:: PROBLEM TO SOLVE ::
Keep to one stretch of the data below, the lines from the one with "subtotal: 744.00 -> 546.00" up to and including the one with "total: 792.78 -> 593.73", and return that stretch exactly.

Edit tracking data
⟨
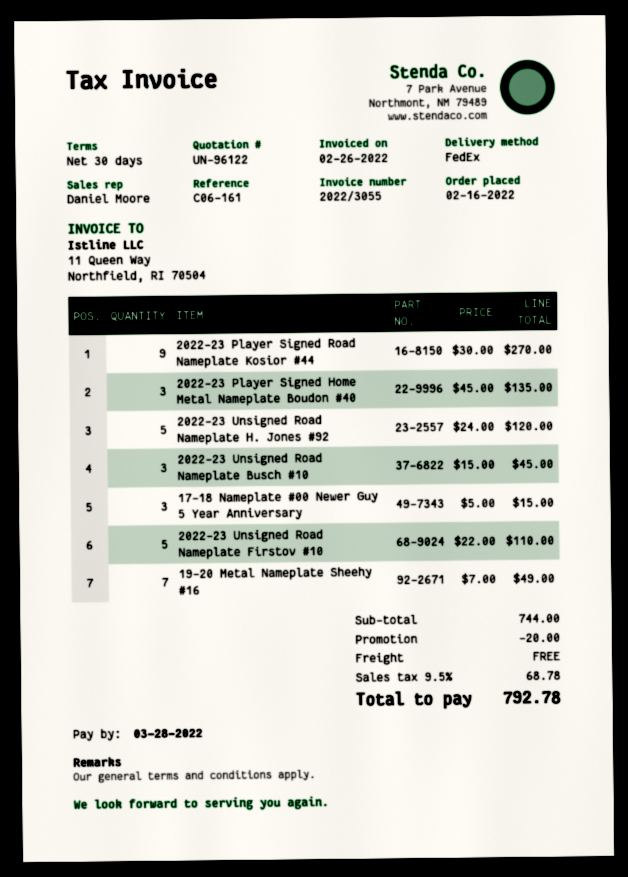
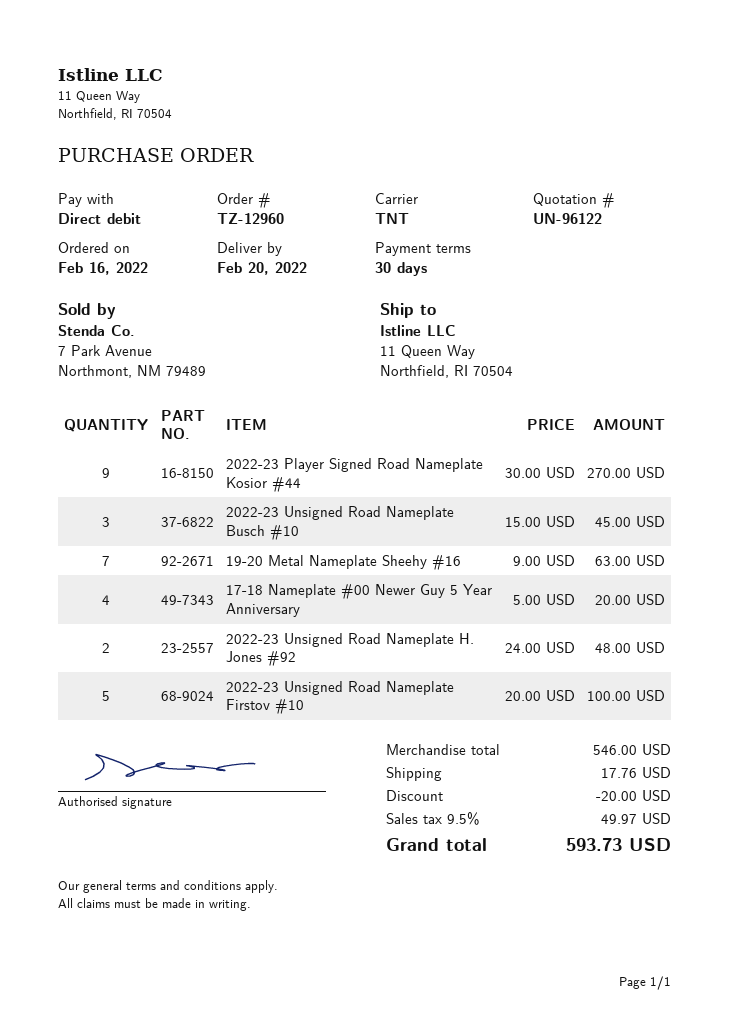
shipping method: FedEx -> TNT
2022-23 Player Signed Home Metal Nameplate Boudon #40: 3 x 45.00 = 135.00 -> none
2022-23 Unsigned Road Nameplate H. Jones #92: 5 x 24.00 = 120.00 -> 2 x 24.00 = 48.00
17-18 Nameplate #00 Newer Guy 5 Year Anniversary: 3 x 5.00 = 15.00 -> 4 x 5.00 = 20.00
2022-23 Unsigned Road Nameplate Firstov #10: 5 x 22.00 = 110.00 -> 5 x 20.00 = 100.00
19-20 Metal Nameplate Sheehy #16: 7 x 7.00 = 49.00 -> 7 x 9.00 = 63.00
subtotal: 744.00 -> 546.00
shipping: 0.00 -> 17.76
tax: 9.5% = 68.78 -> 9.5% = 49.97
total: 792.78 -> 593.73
⟩
⟨
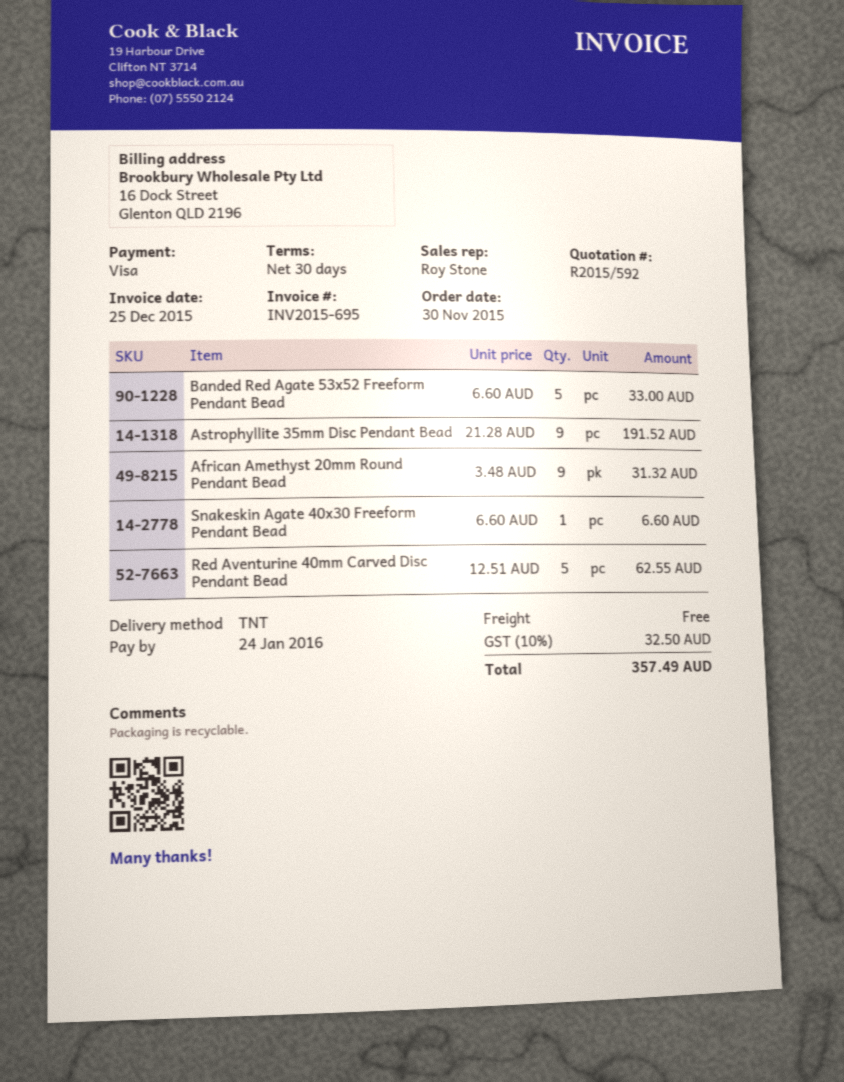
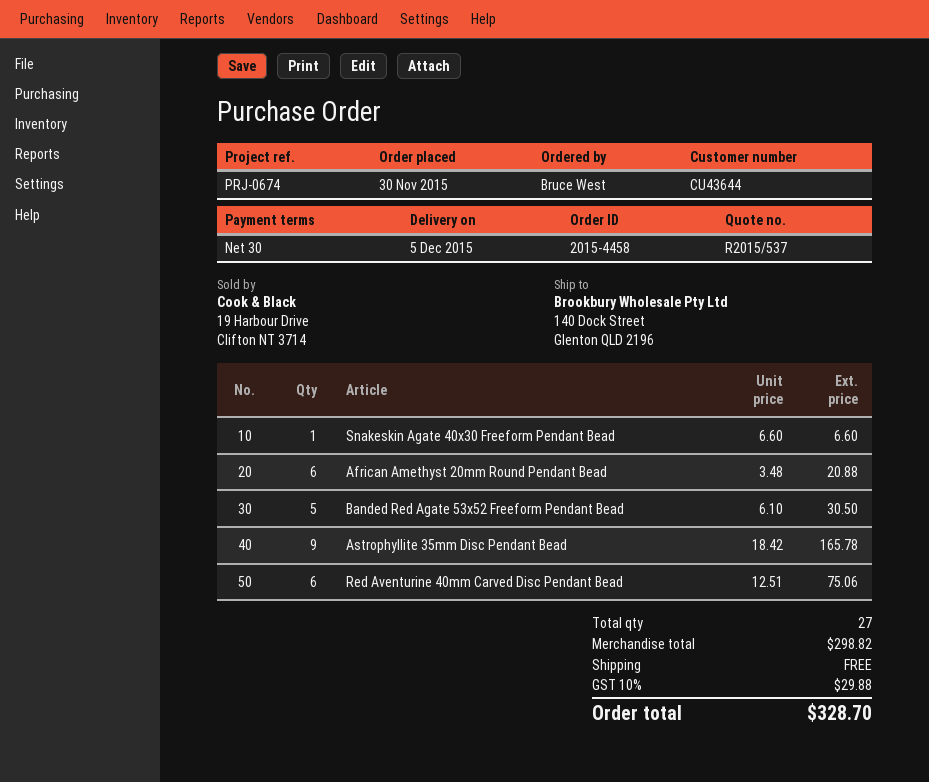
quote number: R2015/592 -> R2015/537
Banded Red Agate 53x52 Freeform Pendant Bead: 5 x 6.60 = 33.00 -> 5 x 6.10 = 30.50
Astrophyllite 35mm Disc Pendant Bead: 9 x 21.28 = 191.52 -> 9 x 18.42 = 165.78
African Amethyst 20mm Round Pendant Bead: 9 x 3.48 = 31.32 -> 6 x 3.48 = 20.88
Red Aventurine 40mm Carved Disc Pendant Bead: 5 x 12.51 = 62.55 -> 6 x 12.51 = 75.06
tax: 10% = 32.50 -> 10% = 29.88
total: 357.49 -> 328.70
⟩
⟨
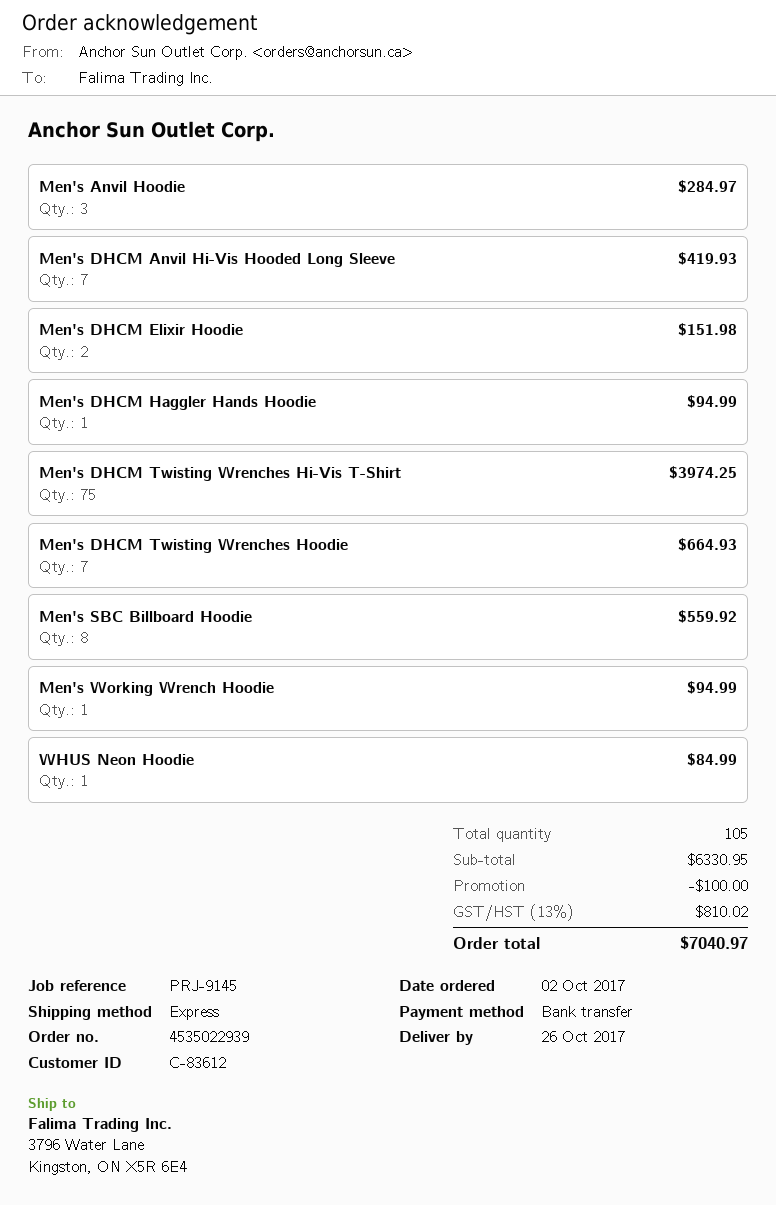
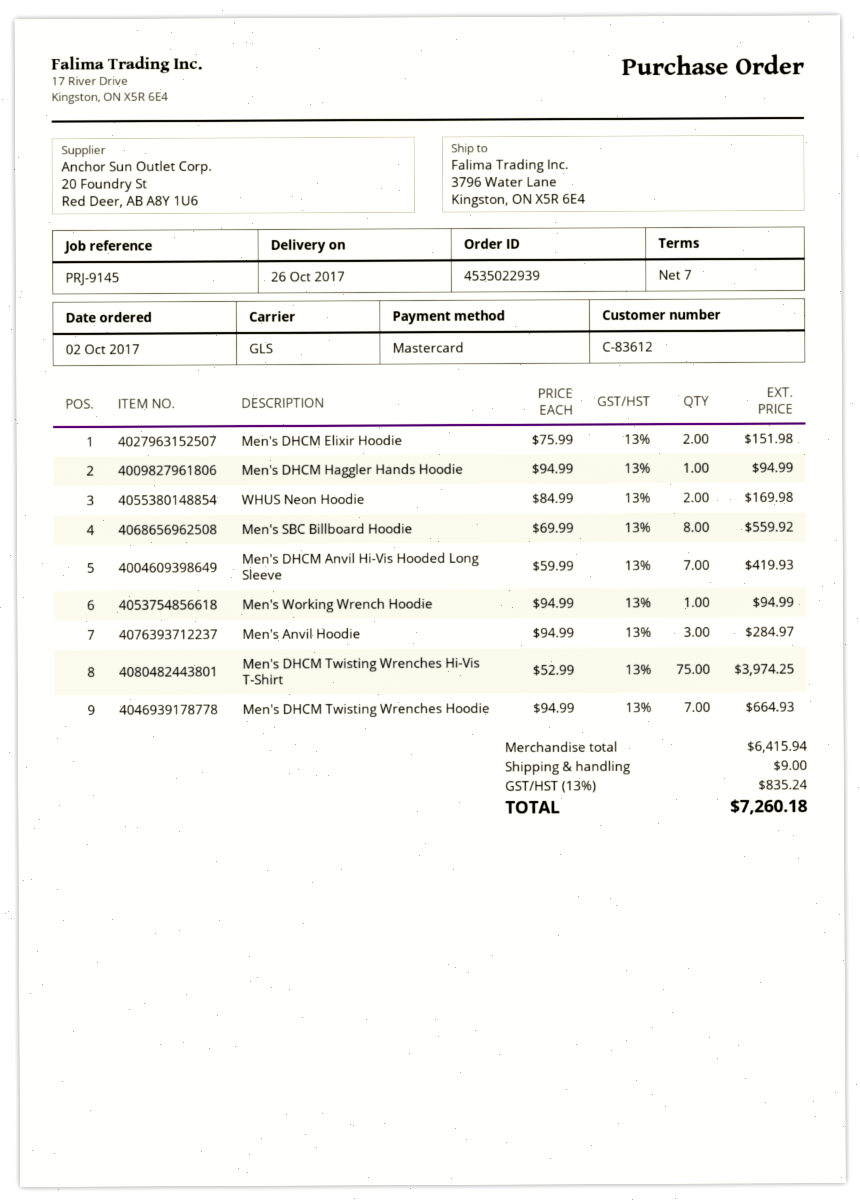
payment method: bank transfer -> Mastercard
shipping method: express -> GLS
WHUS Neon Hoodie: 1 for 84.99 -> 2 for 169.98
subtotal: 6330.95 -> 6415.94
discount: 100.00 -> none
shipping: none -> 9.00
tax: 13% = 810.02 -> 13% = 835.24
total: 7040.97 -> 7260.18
⟩
:: SOLVED PROBLEM ::
subtotal: 744.00 -> 546.00
shipping: 0.00 -> 17.76
tax: 9.5% = 68.78 -> 9.5% = 49.97
total: 792.78 -> 593.73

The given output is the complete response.